FASTQ parser business card

lp (1)

Exercise

Modify the function to return only reads with average quality greater than X.

Solution

The first step here is to get hold of the quality line. We know that in FASTQ format, the fourth line of each four-line block holds the quality score, so we can identify the quality line by checking to see if, when we divide the number of the current line by 4, we get the remainder 3:

def parse_fastq(filename):
    file = open(filename)
    result = {}
    current_name = None
    for i,line in enumerate(file):
        if i % 4 == 0:
            current_name = line.rstrip('\n')
        if i % 4 == 1:
            result[current_name] = line.rstrip('\n')
        if i % 4 == 3:
            print('quality is ' + line.rstrip('\n'))
    return result

Now we have the quality string, we need to convert it to a list of actual quality scores. There are various schemes for storing quality scores as ASCII characters, but the most common is the Sanger format where the quality score for a given character is calculated by taking the ASCII value of the character (which we can do in Python using the ord() function) and subtracting 33. Here’s a version of the function which iterates over the quality string and converts each character to a quality score, storing them in a list:

def parse_fastq(filename):
    file = open(filename)
    result = {}
    current_name = None
    for i,line in enumerate(file):
        if i % 4 == 0:
            current_name = line.rstrip('\n')
        if i % 4 == 1:
            result[current_name] = line.rstrip('\n')
        if i % 4 == 3:
            qualities = []
            for character in line.rstrip('\n'):
                qualities.append(ord(character) - 33)
            print('quality is ' + str(qualities))
    return result

Because we want a one-to-one mapping of characters to scores, we can write this much more succinctly using the map() function and a lambda expression to turn the quality string into a list of quality scores (see the chapter on functional programming in Advanced Python for Biologists for an in-depth look at map()):

qualities = map(lambda x : ord(x) - 33, line.rstrip('\n'))

If we are feeling in a more functional mood, we can also do the job with a list comprehension:

qualities = [ord(x) - 33 for x in line.rstrip('\n')]

To complete the exercise, we just have to calculate the average quality by adding the individual scores up and dividing by the length, then checking to see if that value is greater than the minimum, which we’ll add as a new function argument (giving it a sensible default of 30).
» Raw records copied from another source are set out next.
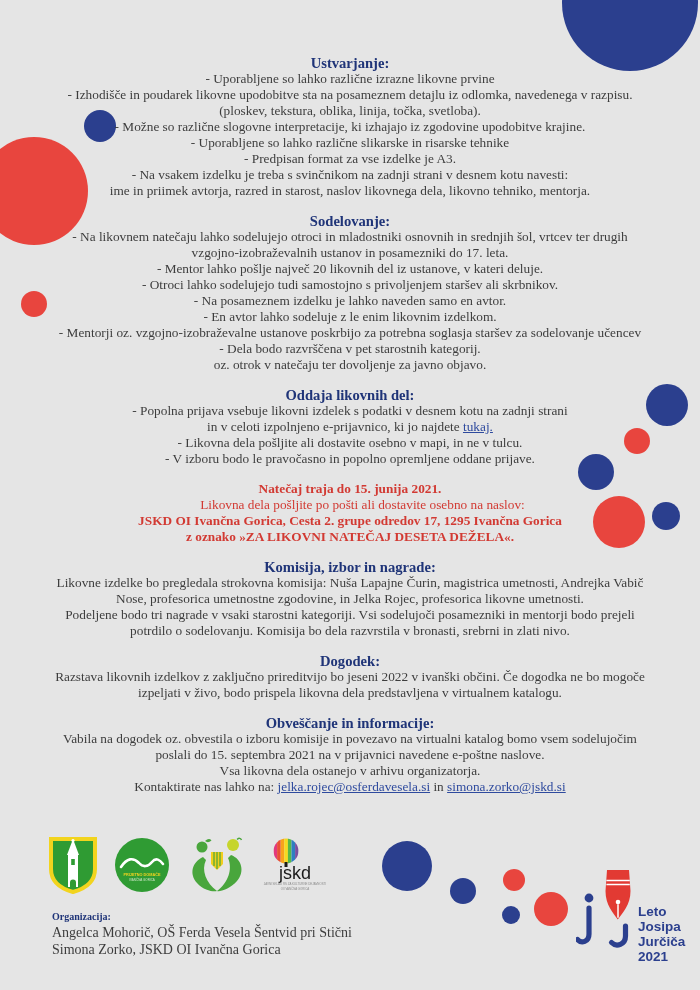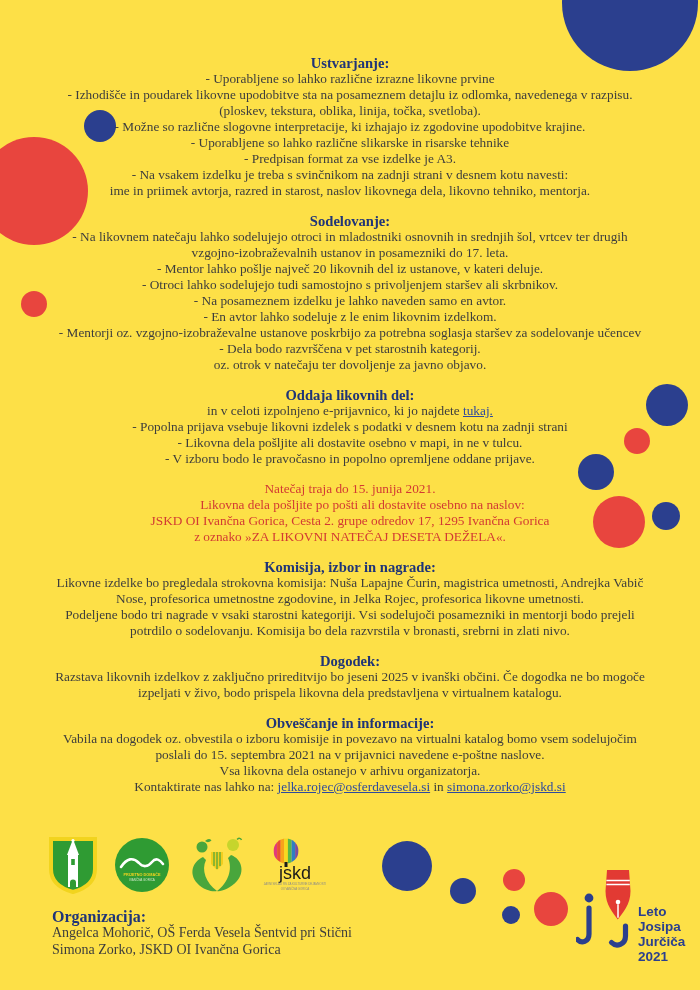--- a/index.html
+++ b/index.html
@@ -11,50 +11,50 @@
     --circle-red:#e8453e;
   }
   *{margin:0;padding:0;box-sizing:border-box;}
   html,body{background:#ffffff;}
   body{
     width:700px;height:990px;
     font-family:"Liberation Serif","DejaVu Serif",serif;
   }
   .page{
     position:relative;width:700px;height:990px;
-    background:#fde047;overflow:hidden;
+    background:#e5e5e5;overflow:hidden;
   }
   .circle{position:absolute;border-radius:50%;z-index:0;}
   #content{
     position:relative;z-index:1;
     padding:55px 24px 0 24px;
     text-align:center;
   }
   .section{margin-bottom:14px;}
   .heading{
     font-size:14.6px;line-height:16px;
     font-weight:bold;color:var(--navy);
   }
   .line{
     font-size:13.3px;line-height:16px;color:var(--body);
   }
   .pt-n{}
   .pt-link{color:var(--link);text-decoration:underline;cursor:pointer;}
   .pt-r{color:var(--red-text);margin-left:25px;}
-  .pt-rb{color:var(--red-text);font-weight:normal;}
+  .pt-rb{color:var(--red-text);font-weight:bold;}
   .footer{position:absolute;left:0;top:0;width:100%;height:100%;z-index:1;pointer-events:none;}
   .footer > *{pointer-events:auto;}
   .logos-row{
     position:absolute;left:48px;top:836px;
     display:flex;align-items:center;gap:15px;
   }
   .logo{display:inline-block;}
   .jj-logo{position:absolute;left:576px;top:864px;width:118px;height:104px;text-align:center;}
   .org{position:absolute;left:52px;top:908px;text-align:left;}
-  .org-heading{font-size:16px;font-weight:bold;color:var(--navy);line-height:17px;}
+  .org-heading{font-size:10px;font-weight:bold;color:var(--navy);line-height:17px;}
   .org-line{font-size:14px;color:var(--body);line-height:16.5px;}
 </style>
 </head>
 <body>
 
 <div class="page">
 
   <div id="decor">
       <div class="circle" style="left: 562px; top: -65px; height: 136px; width: 136px; background: rgb(43, 63, 142);"></div>
       <div class="circle" style="left: 84px; top: 110px; height: 32px; width: 32px; background: rgb(43, 63, 142);"></div>
@@ -91,41 +91,41 @@
         <p class="line"><span class="pt-n">- Mentor lahko pošlje največ 20 likovnih del iz ustanove, v kateri deluje.</span></p>
         <p class="line"><span class="pt-n">- Otroci lahko sodelujejo tudi samostojno s privoljenjem staršev ali skrbnikov.</span></p>
         <p class="line"><span class="pt-n">- Na posameznem izdelku je lahko naveden samo en avtor.</span></p>
         <p class="line"><span class="pt-n">- En avtor lahko sodeluje z le enim likovnim izdelkom.</span></p>
         <p class="line"><span class="pt-n">- Mentorji oz. vzgojno-izobraževalne ustanove poskrbijo za potrebna soglasja staršev za sodelovanje učencev</span></p>
         <p class="line"><span class="pt-n">- Dela bodo razvrščena v pet starostnih kategorij.</span></p>
         <p class="line"><span class="pt-n">oz. otrok v natečaju ter dovoljenje za javno objavo.</span></p>
       </section>
       <section class="section">
         <h2 class="heading">Oddaja likovnih del:</h2>
+        <p class="line"><span class="pt-n">- Popolna prijava vsebuje likovni izdelek s podatki v desnem kotu na zadnji strani</span></p>
         <p class="line"><span class="pt-n">in v celoti izpolnjeno e-prijavnico, ki jo najdete </span><span class="pt-link">tukaj.</span></p>
-        <p class="line"><span class="pt-n">- Popolna prijava vsebuje likovni izdelek s podatki v desnem kotu na zadnji strani</span></p>
         <p class="line"><span class="pt-n">- Likovna dela pošljite ali dostavite osebno v mapi, in ne v tulcu.</span></p>
         <p class="line"><span class="pt-n">- V izboru bodo le pravočasno in popolno opremljene oddane prijave.</span></p>
       </section>
       <section class="section">
         <p class="line"><span class="pt-rb">Natečaj traja do 15. junija 2021.</span></p>
         <p class="line"><span class="pt-r">Likovna dela pošljite po pošti ali dostavite osebno na naslov:</span></p>
         <p class="line"><span class="pt-rb">JSKD OI Ivančna Gorica, Cesta 2. grupe odredov 17, 1295 Ivančna Gorica</span></p>
         <p class="line"><span class="pt-rb">z oznako »ZA LIKOVNI NATEČAJ DESETA DEŽELA«.</span></p>
       </section>
       <section class="section">
         <h2 class="heading">Komisija, izbor in nagrade:</h2>
         <p class="line"><span class="pt-n">Likovne izdelke bo pregledala strokovna komisija: Nuša Lapajne Čurin, magistrica umetnosti, Andrejka Vabič</span></p>
         <p class="line"><span class="pt-n">Nose, profesorica umetnostne zgodovine, in Jelka Rojec, profesorica likovne umetnosti.</span></p>
         <p class="line"><span class="pt-n">Podeljene bodo tri nagrade v vsaki starostni kategoriji. Vsi sodelujoči posamezniki in mentorji bodo prejeli</span></p>
         <p class="line"><span class="pt-n">potrdilo o sodelovanju. Komisija bo dela razvrstila v bronasti, srebrni in zlati nivo.</span></p>
       </section>
       <section class="section">
         <h2 class="heading">Dogodek:</h2>
-        <p class="line"><span class="pt-n">Razstava likovnih izdelkov z zaključno prireditvijo bo jeseni 2025 v ivanški občini. Če dogodka ne bo mogoče</span></p>
+        <p class="line"><span class="pt-n">Razstava likovnih izdelkov z zaključno prireditvijo bo jeseni 2022 v ivanški občini. Če dogodka ne bo mogoče</span></p>
         <p class="line"><span class="pt-n">izpeljati v živo, bodo prispela likovna dela predstavljena v virtualnem katalogu.</span></p>
       </section>
       <section class="section">
         <h2 class="heading">Obveščanje in informacije:</h2>
         <p class="line"><span class="pt-n">Vabila na dogodek oz. obvestila o izboru komisije in povezavo na virtualni katalog bomo vsem sodelujočim</span></p>
         <p class="line"><span class="pt-n">poslali do 15. septembra 2021 na v prijavnici navedene e-poštne naslove.</span></p>
         <p class="line"><span class="pt-n">Vsa likovna dela ostanejo v arhivu organizatorja.</span></p>
         <p class="line"><span class="pt-n">Kontaktirate nas lahko na: </span><span class="pt-link">jelka.rojec@osferdavesela.si</span><span class="pt-n"> in </span><span class="pt-link">simona.zorko@jskd.si</span></p>
       </section>
     </main>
Note that because we add items to the result dict immediately after checking the quality, we need to store the current sequence in a new variable (just as we were previously storing the current name):

def parse_fastq(filename, minimum_quality=30):
    file = open(filename)
    result = {}
    current_name = None
    current_sequence = None
    for i,line in enumerate(file):
        if i % 4 == 0:
            current_name = line.rstrip('\n')
        if i % 4 == 1:
            current_sequence = line.rstrip('\n')
        if i % 4 == 3:
            qualities = [ord(x) - 33 for x in line.rstrip('\n')]
            average_quality = sum(qualities) / len(qualities)
            if (average_quality >= minimum_quality):
                result[current_name] = current_sequence
    return result

One final thing: I can’t resist the temptation to use this example to show off Python’s generator functions (there’s a whole chapter on generators in Advanced Python for Biologists). One of the problems with the above function is that it creates a dict that holds the entire set of reads from the FASTQ file in memory. With next-gen sequencing machine routinely churning out billions of reads per run, this is likely to be a problem – one that we can solve by rewriting the function as a generator. To do this we alter the function so that instead of storing each name/sequence pair in a dict, it yields each name/value pair as a two-element tuple. All we have to do is change a single line of code to use yield:

def parse_fastq(filename, minimum_quality=30):
    file = open(filename)
    current_name = None
    current_sequence = None
    for i,line in enumerate(file):
        if i % 4 == 0:
            current_name = line.rstrip('\n')
        if i % 4 == 1:
            current_sequence = line.rstrip('\n')
        if i % 4 == 3:
            qualities = [ord(x) - 33 for x in line.rstrip('\n')]
            average_quality = sum(qualities) / len(qualities)
            if (average_quality >= minimum_quality):
                yield(current_name, current_sequence)

This magically turns our function from one that returns a dict into one that returns a generator object, which can be iterated over. So we can now write code like this:

for name, sequence in parse_fastq('test.fastq', 23):
    print('name is ' + name)
    print('sequence is ' + sequence)
    # do something with name and sequence

and the sequences will be processed one at a time. This approach gives us code which is both delightfully readable, and extremely memory-efficient.